Move bge rxeof and txeof outside the kernel lock.
authorjmatthew <jmatthew@openbsd.org>
Mon, 19 Oct 2015 05:31:25 +0000 (05:31 +0000)
committerjmatthew <jmatthew@openbsd.org>
Mon, 19 Oct 2015 05:31:25 +0000 (05:31 +0000)
To make rxeof safe, use a separate ring refill timeout for each ring.
We activate the refill timeout for a ring when it's too empty to receive
packets, which ensures we won't attempt to refill it from interrupt context.

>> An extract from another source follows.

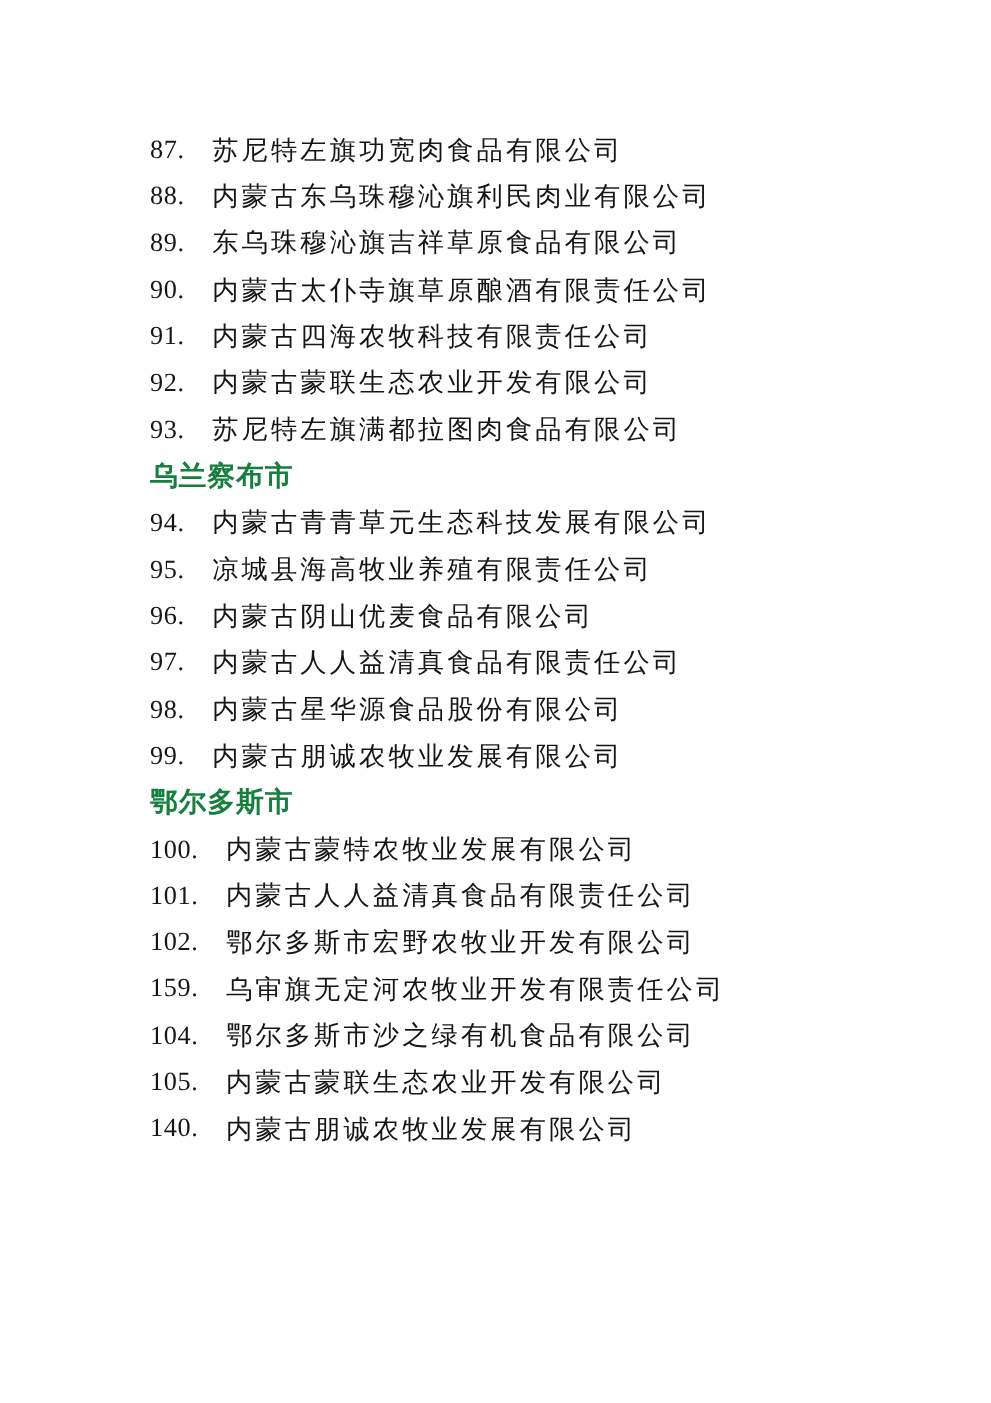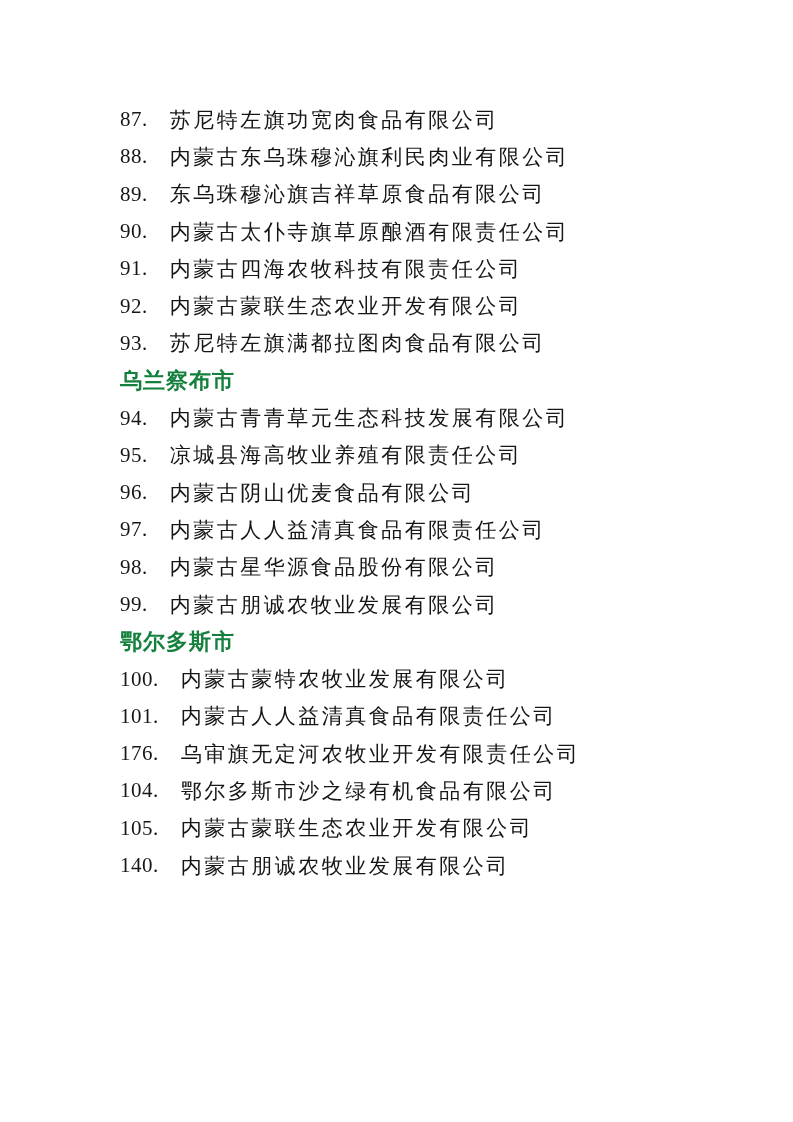"102." div.list-row { html: none -> <div> <span>102.</span> <span>鄂尔多斯市宏野农牧业开发有限公司</span> </div> }
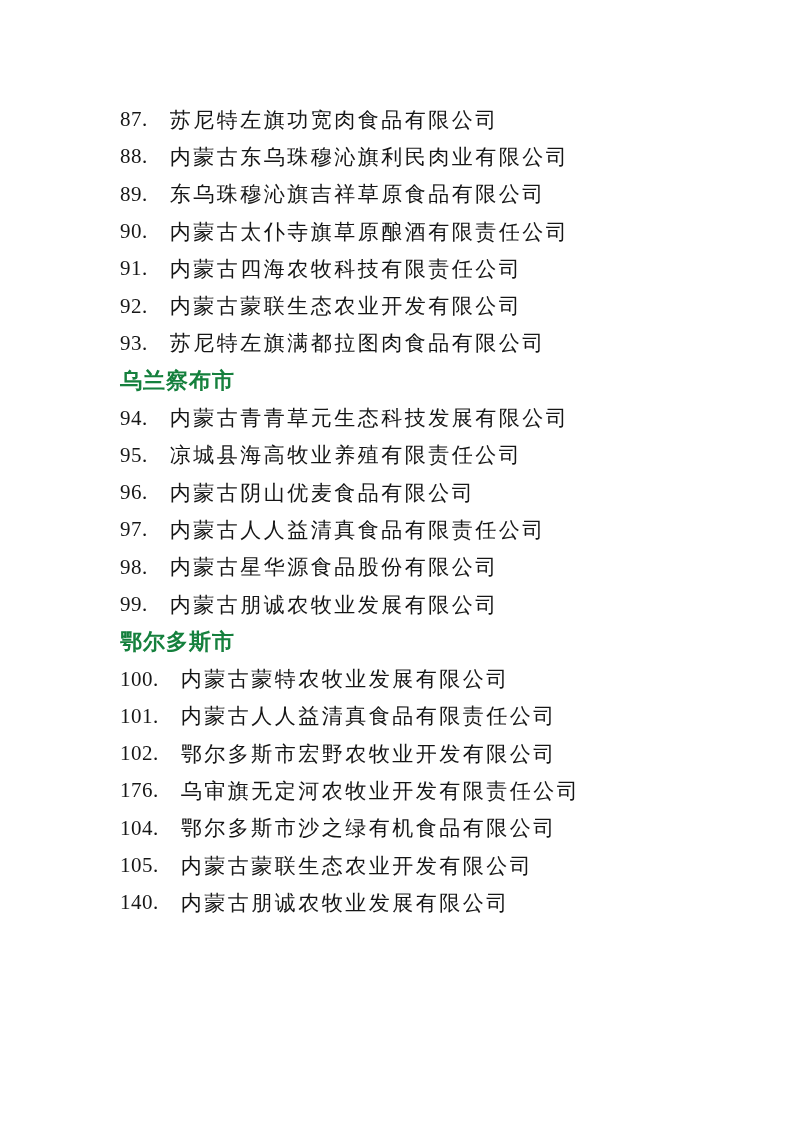"176." span.item-num { text: 176 -> 159 }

To make txeof safe, remove the list of dma maps and just allocate maps based on
the ring slots occupied by the packet, and use atomic operations to adjust
bge_txcnt.  Rework some parts of the txeof and start loops so that we only
adjust bge_txcnt after exiting the loop, and only take actions such as setting
or clearing OACTIVE based on the final value.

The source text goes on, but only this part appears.